**Task objective**
Only an exact copy of the entries, stripped of pictures, will serve as the answer.

**Materials provided**
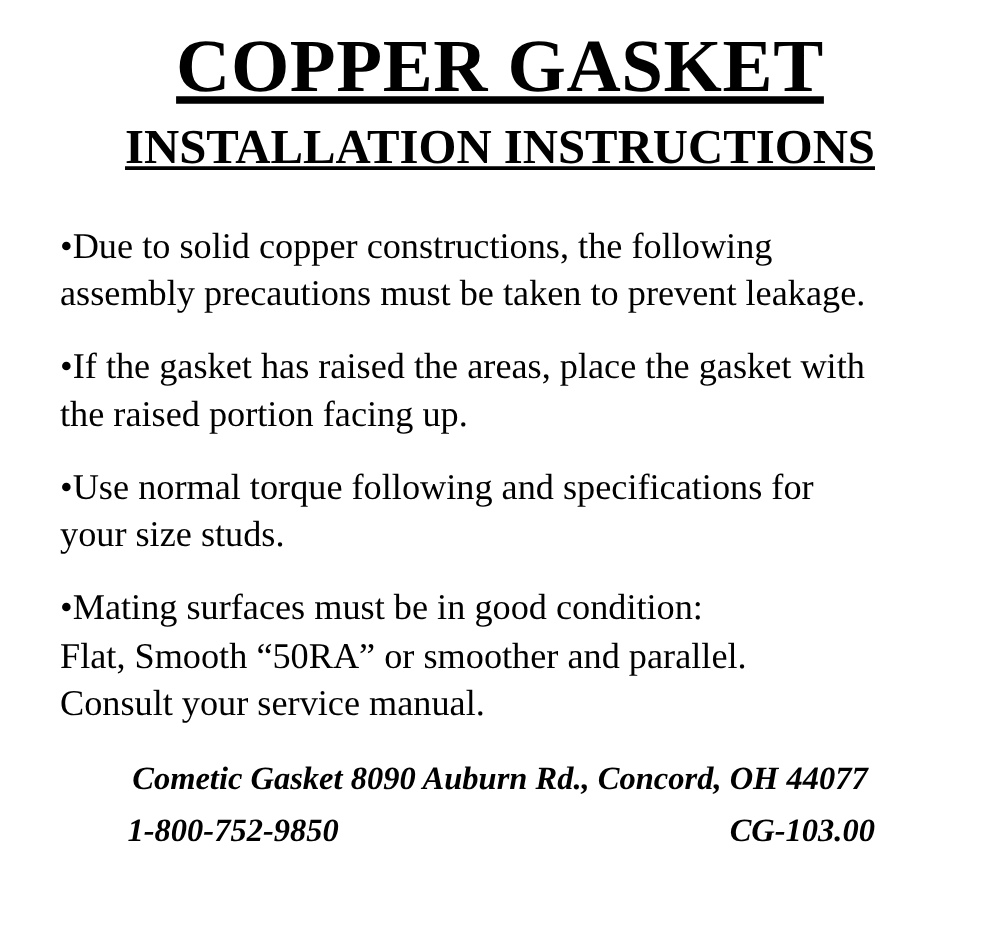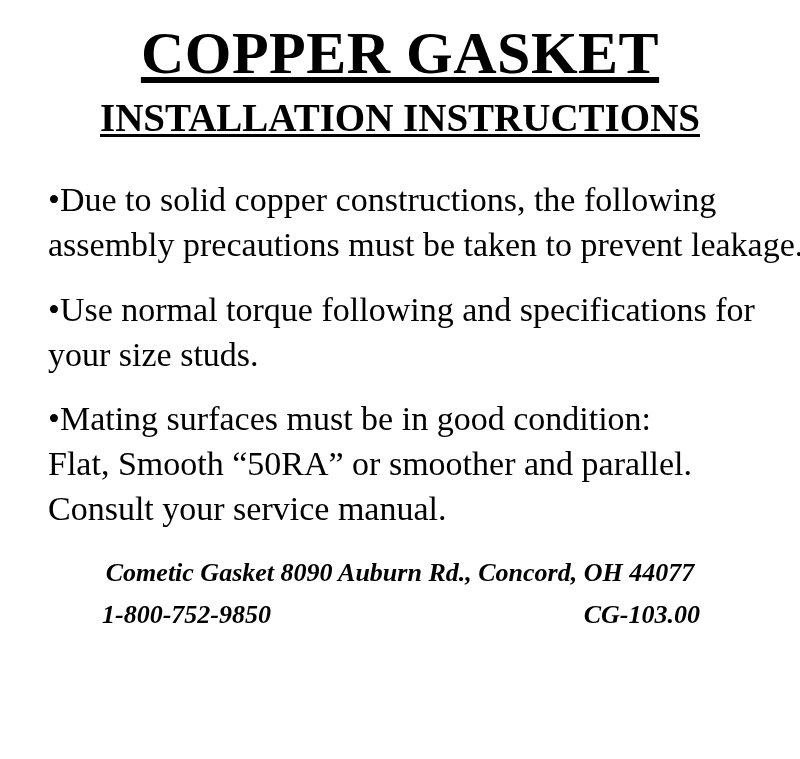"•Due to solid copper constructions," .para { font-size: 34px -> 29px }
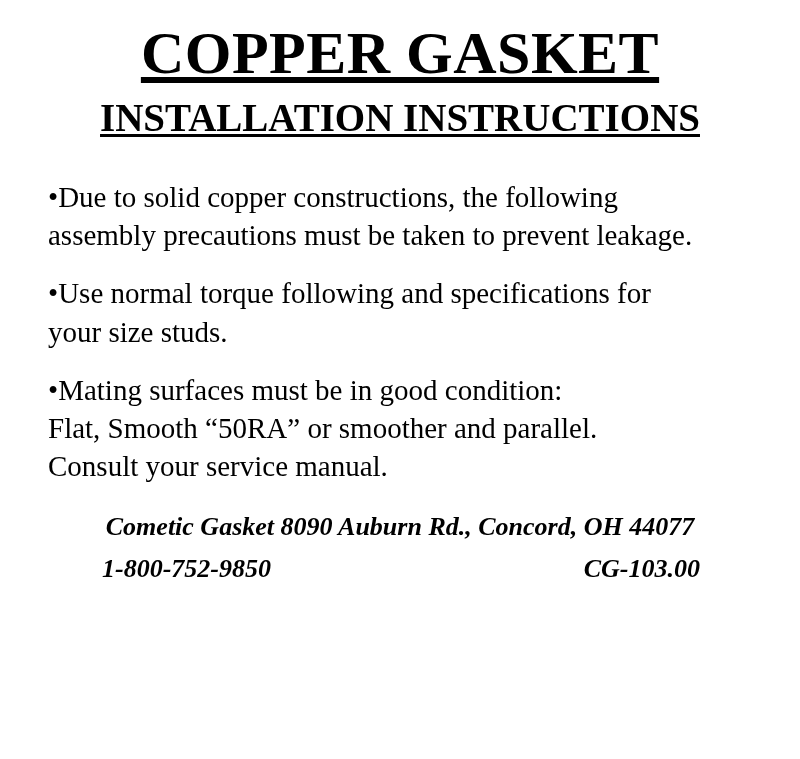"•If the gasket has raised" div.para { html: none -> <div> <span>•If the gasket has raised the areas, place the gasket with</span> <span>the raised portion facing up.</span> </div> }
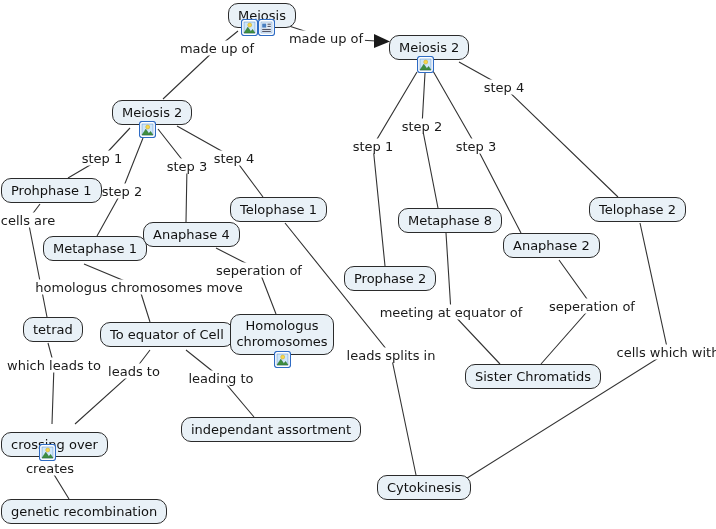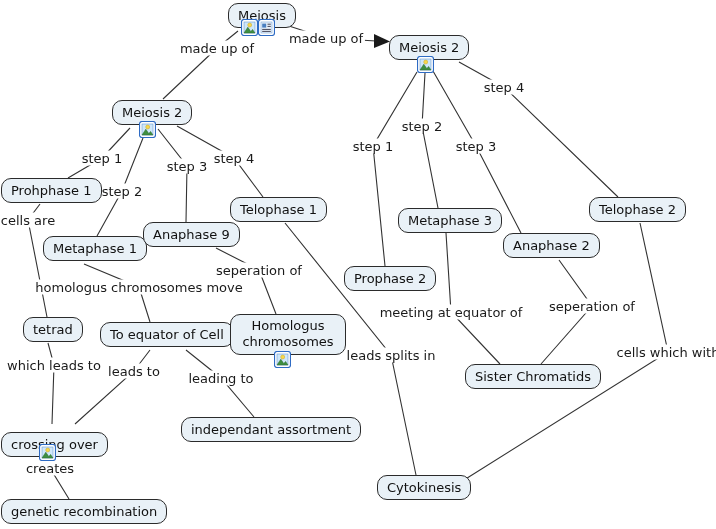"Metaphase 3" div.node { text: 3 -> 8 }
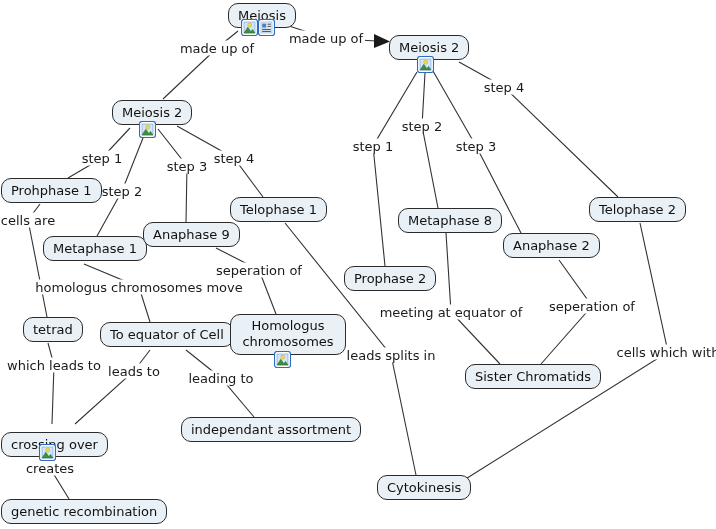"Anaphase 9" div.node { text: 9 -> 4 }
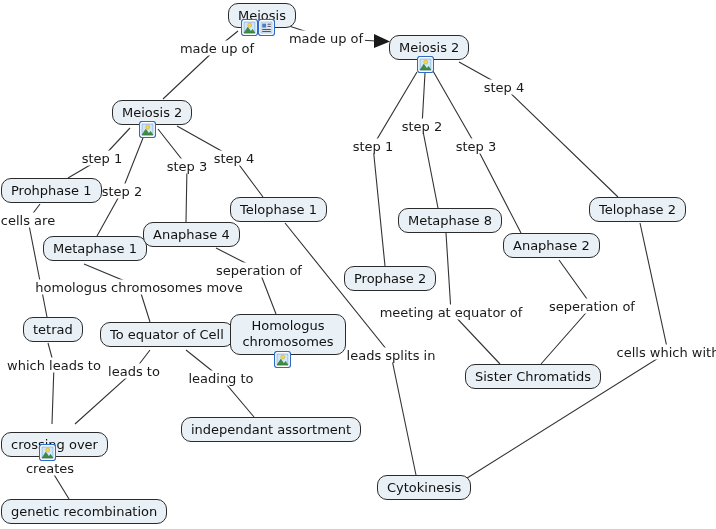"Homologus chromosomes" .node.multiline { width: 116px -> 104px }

**Answer box**
"•Due to solid copper constructions," .para { font-size: 34px -> 29px }
"•If the gasket has raised" div.para { html: none -> <div> <span>•If the gasket has raised the areas, place the gasket with</span> <span>the raised portion facing up.</span> </div> }
"Metaphase 3" div.node { text: 3 -> 8 }
"Anaphase 9" div.node { text: 9 -> 4 }
"Homologus chromosomes" .node.multiline { width: 116px -> 104px }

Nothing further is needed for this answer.